In soilless culture, there’s pros and cons compared to in-soil cultivation. One of the pros is that soilless substrates can be used everywhere, as you can control pretty much everything from water to climate. And a big plus is that you can give your plants a start without harmful pathogens. Some cons of soilless substrates are a limited microbial buffer and they are very sensitive to microbes being introduced via the water.
At the start, rockwool is sterile. But with plants, water and everything coming in, it will not stay sterile for long. But, as Marta explained, biodiversity around the plants is very important. You do want microbes to enter your growing area, just not the pathogens. In soil, there’s the highest amount of bacteria, so the highest biodiversity as well. That is very difficult to replicate in a soilless culture, but: “Even if you don’t see them, the bacteria and microbes are still there.”
Plant development has three important outside factors that affect it: the Good, the Bad and the Ugly. The Good are the plant growth promoting bacteria and fungi, degrading organic matter, helping with nutrient availability and the production of auxins, and they increase the tolerance to abiotic stress like salinity or drought. The Bad are plant pathogens. Think Pythium, fusarium, root rots. Some can even move through water and quickly infect the whole growing area. To prevent this from happening, in soilless culture it’s important to start with disease free starting material, implement good hygiene, disinfect the feedwater, and manage the overall resistance of plants.
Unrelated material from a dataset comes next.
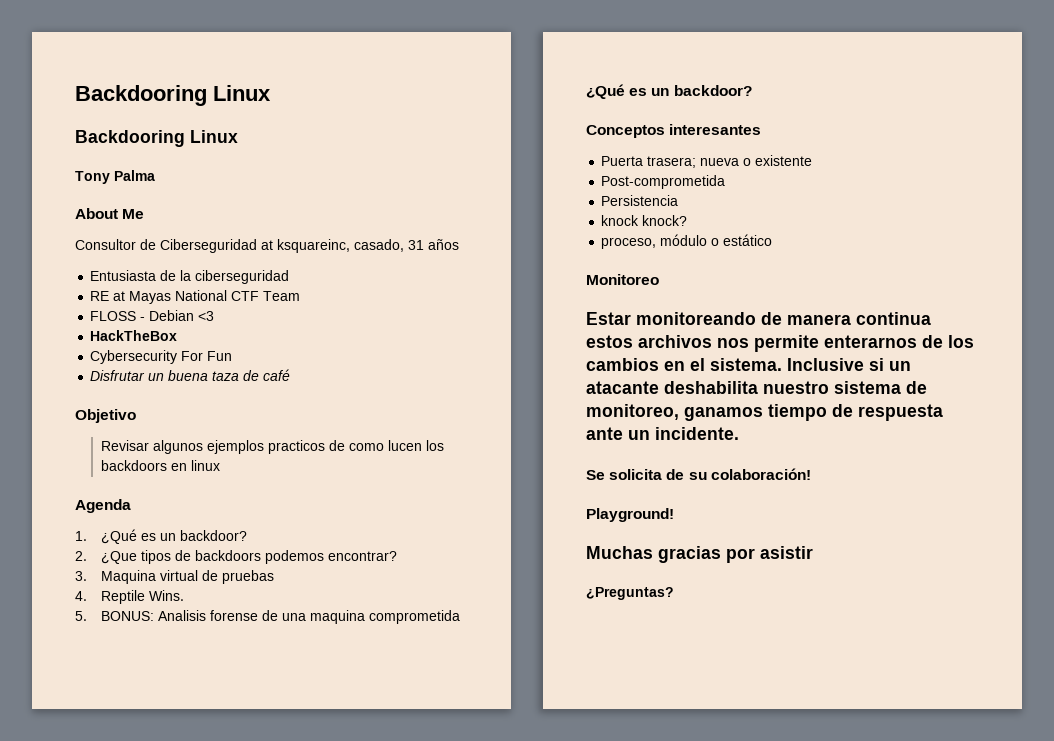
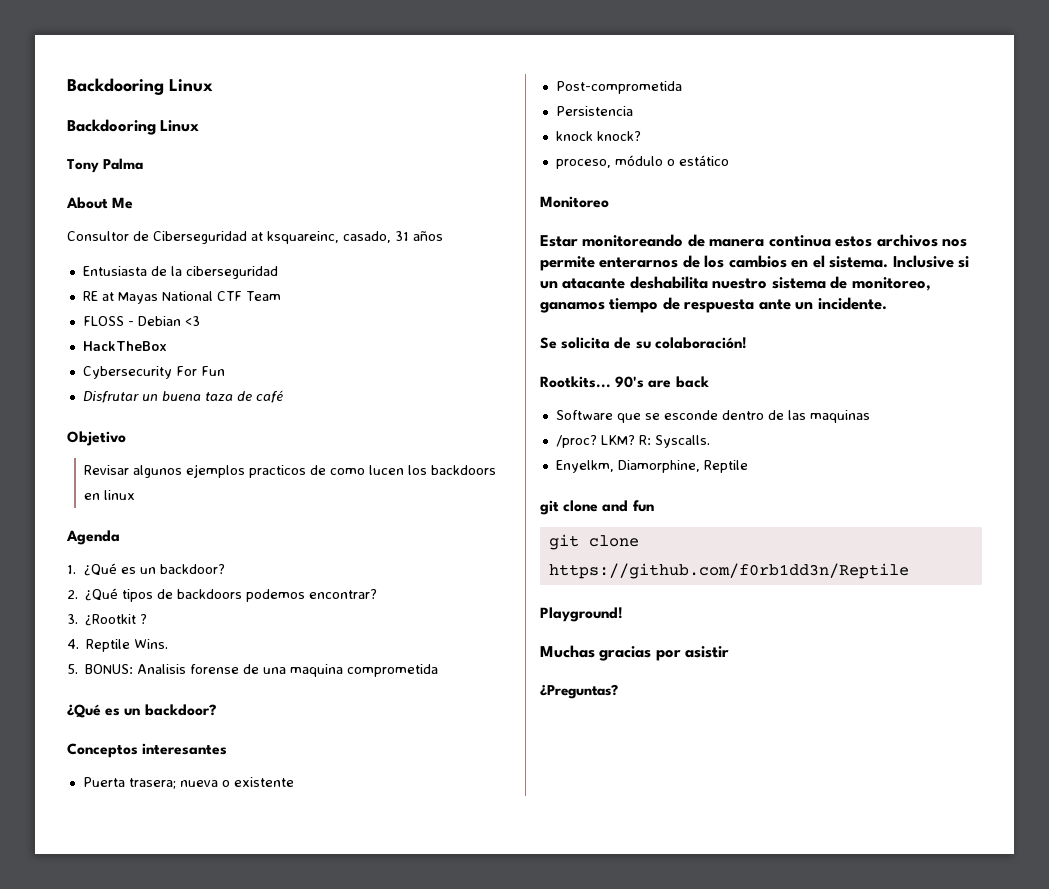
[101,551,138,564] ¿Que -> [85,588,119,601] ¿Qué
[101,570,275,584] Maquina virtual de pruebas -> [85,614,148,626] ¿Rootkit ?
(811, 474) none -> [540,376,709,388] [555,410,870,423] [555,435,710,448] [555,460,748,473] [540,500,654,515] [548,534,639,550] [548,563,909,579] // Rootkits... 90's are back // Software que se esconde dentro de las maquinas // /proc? LKM? R: Syscalls. // Enyelkm, Diamorphine, Reptile // git clone and fun // git clone https://github.com/f0rb1dd3n/Reptile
The Ugly are human pathogens, it’s important that the fresh produce is not a carrier for human diseases.
The last speaker of the seminar was Thomas Douma, international crop consultant with Grodan. He discussed the importance of optimal propagation processes. He started off with some background about the technology in substrates. In 2004, the Delta technology was introduced. Then in 2007, they got the NG technology, which provided a more uniform distribution, even though not optimal. In 2016, the NG2.0 was put into use, it's now called Plantop.
The NG2.0 technology is used in the whole product range, from plugs to blocks to slabs. “This is a good combination for the production cycle.” Some key advantages are the distribution of water content and EC in the top layer of the substrate, which gives more root development at the top, so more use of the whole volume of the substrate.
For a propagator, the steerability of the substrate is important, so that was a key point in developing this technology. “A good begin is half of the work already done, is how a Dutch saying goes, pointing out the advantage of a good start. The initial saturation is key, make sure that the block weighs enough and took up enough water,” stresses Thomas.